In support of its nuclear research, CERN’s distributed computing infrastructure must scale massively. The laboratory’s AliEn framework coordinates resources from computing centers spread around the globe, supporting as many as 150K concurrent jobs and amassing over 80 petabytes of storage. The AliEn Global File Catalogue is a meta-data index of every single file of the experiment and spread across 80 computer centers in 5 continents. The data is stored from the moment it’s taken in the experiment itself and made available for other phases of research.

At CERN, things tend to grow very quickly. “We will have great enhancements in the experiments that will result in much more data,” explains Miguel Martinez Pedreira, Computer Engineer, at CERN. For example, the next phase of ALICE is expected to have five times more computing resources, ten times more disk and tape storage and ten times more files to manage. So improving performance and scalability over its existing MySQL-based Global File Catalogue was crucial, along with freeing up physical server space and controlling budget expenses for CERN’s growing team.
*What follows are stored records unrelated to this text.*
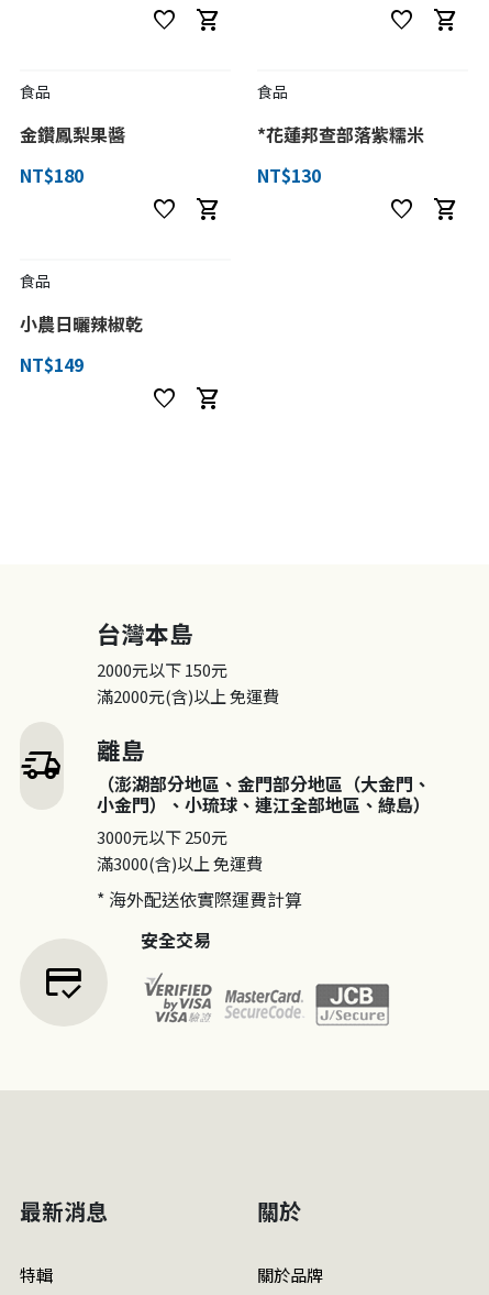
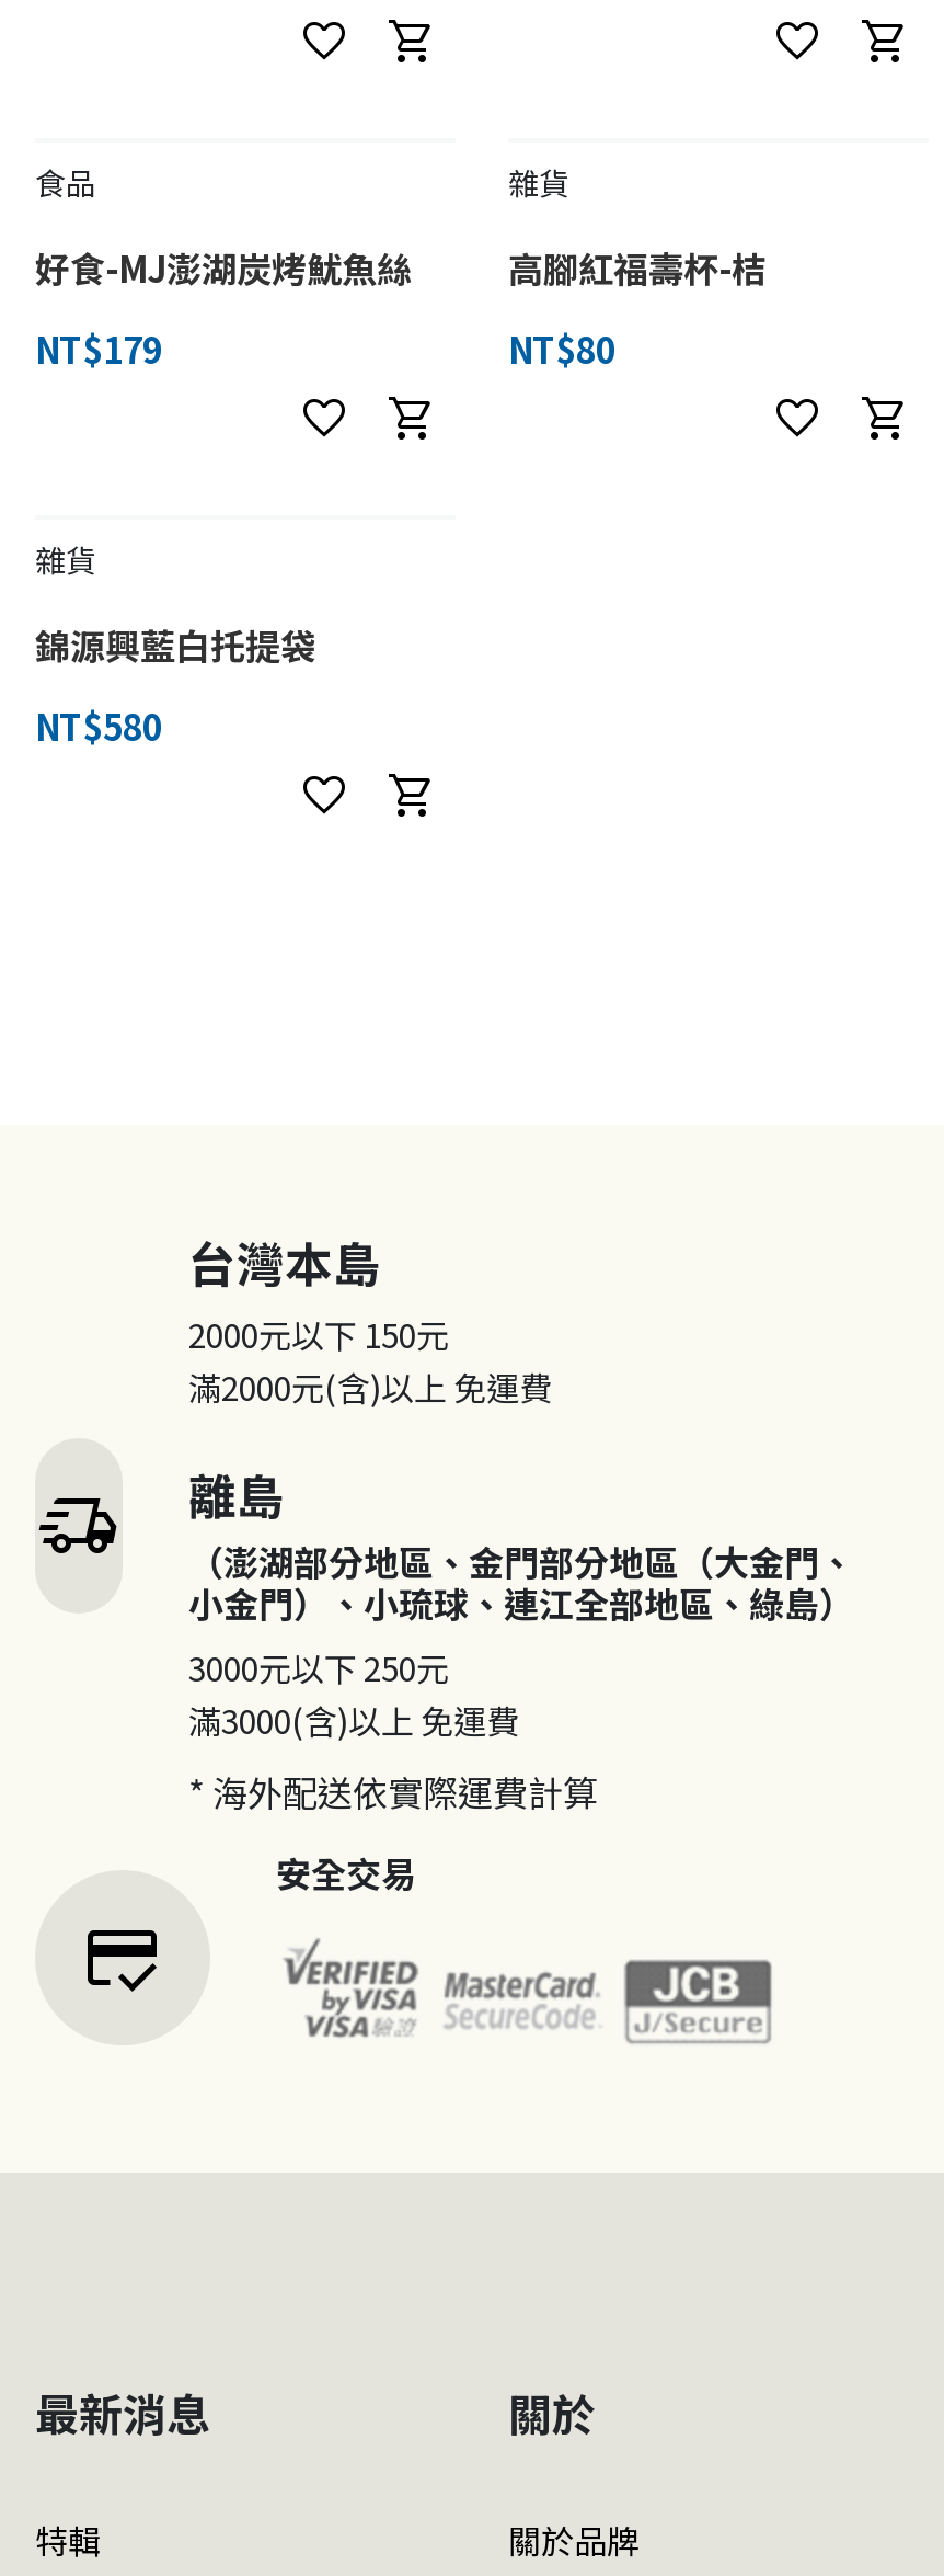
[257,80,288,102] 食品 -> [508,160,569,203] 雜貨
[20,121,125,147] 金鑽鳳梨果醬 -> [35,241,412,293] 好食-MJ澎湖炭烤魷魚絲
[257,121,424,147] *花蓮邦查部落紫糯米 -> [508,241,767,293] 高腳紅福壽杯-桔
[20,162,84,188] NT$180 -> [35,322,162,374] NT$179
[257,162,321,188] NT$130 -> [508,322,615,374] NT$80
[20,269,51,291] 食品 -> [35,537,96,581] 雜貨
[20,310,143,336] 小農日曬辣椒乾 -> [35,618,315,670] 錦源興藍白托提袋
[20,351,84,377] NT$149 -> [35,699,162,752] NT$580

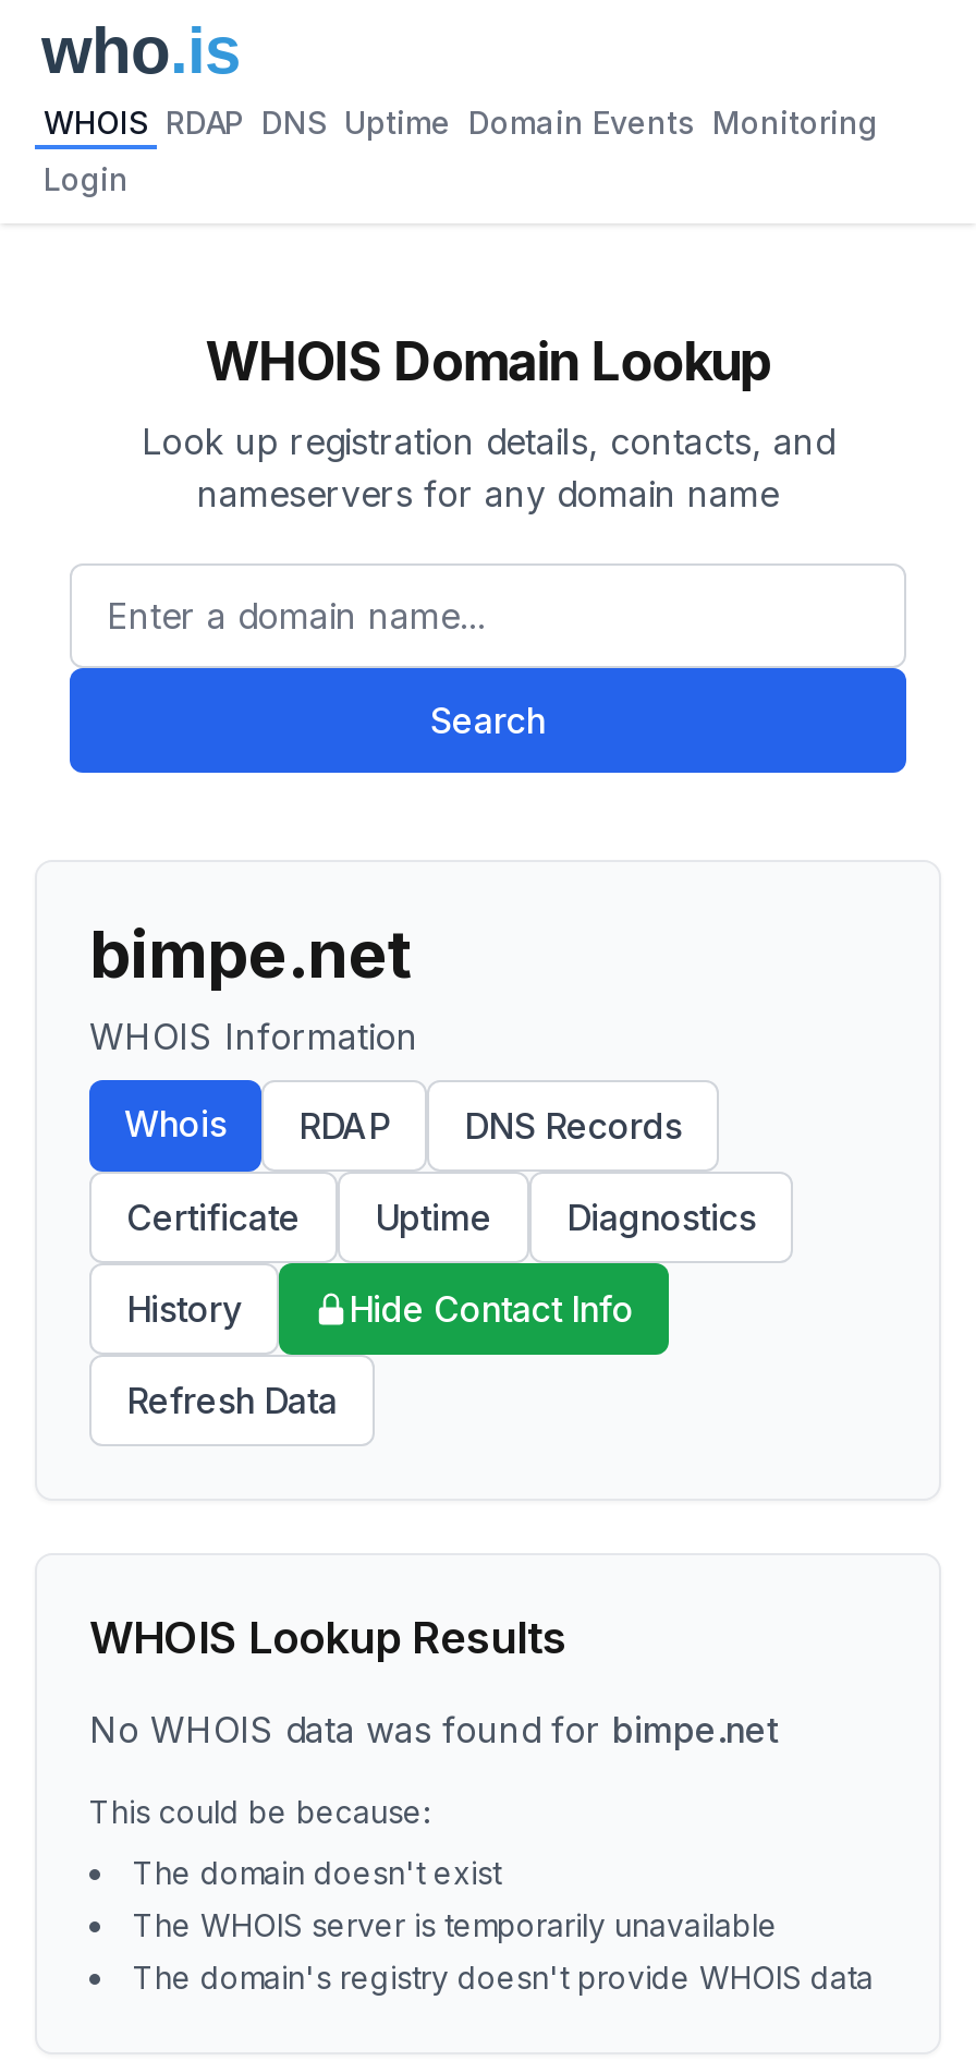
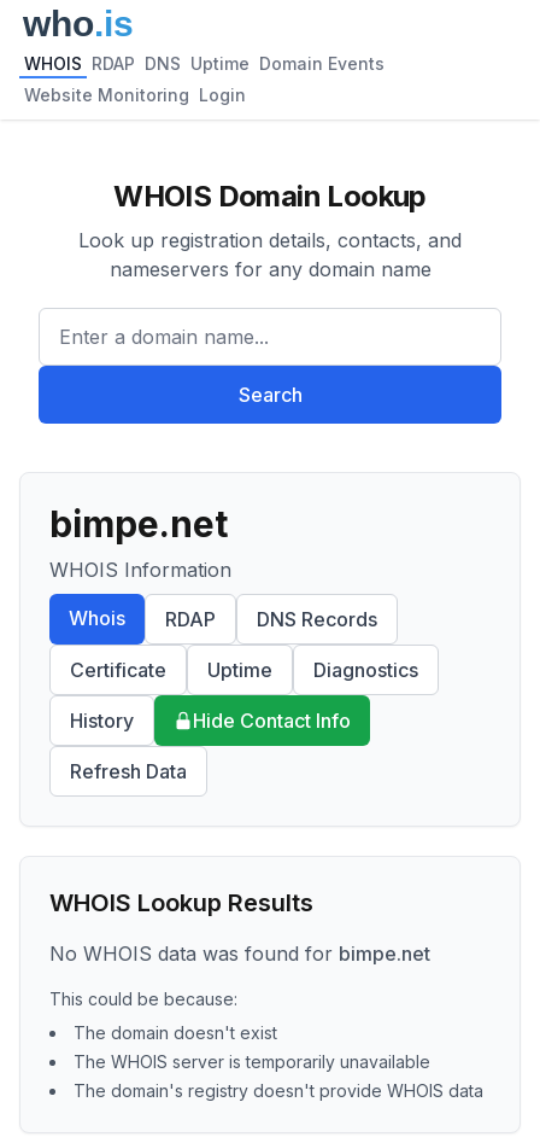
[44,104,878,141] WHOIS RDAP DNS Uptime Domain Events Monitoring -> [24,53,385,74] WHOIS RDAP DNS Uptime Domain Events
[44,160,129,197] Login -> [24,84,246,105] Website Monitoring Login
“We needed something that scales by design, not artificial sharding on MySQL,” Pedreira continues. “We looked at a number of different solutions before narrowing it down to Cassandra and ScyllaDB. These NoSQL options met our base requirements of high availability, horizontal scalability, no single point of failure, consistency and sharding transparently.” After thorough research, the team determined that CERN computing needed NoSQL performance to scale with their growing organization.

ScyllaDB Outperforms Cassandra

As part of its evaluation process, CERN conducted a series of performance tests. ScyllaDB’s throughput proved to be as much as 6X that of Apache Cassandra.

“The best thing about ScyllaDB so far, apart from the product’s performance out of the box, has been the team.”

– Miguel Martinez Pedreira, Computer Engineer, CERN

CERN found in its evaluation that, despite a painful tuning exercise, Cassandra was not saturating its resources. “ScyllaDB exploited the resources of our machines to the fullest,” recalls Pedreira. “This is something we’re managing to do with ScyllaDB out of the box. On the other hand we’ve had problems doing this with Cassandra.”

Another ScyllaDB advantage has been its ability to keep things under control in CERN’s environment. “We don’t want to run huge clusters,” explains Pedreira. “We have constraints on space and budget and the people who work on this project. ScyllaDB is helping us to keep all this under control, while also keeping all our base requirements in place.”

CERN has also benefited from working closely with the ScyllaDB team. “The best thing about ScyllaDB so far, apart from the product’s performance out of the box, has been the team, which has been very supportive and helpful,” said Pedreira.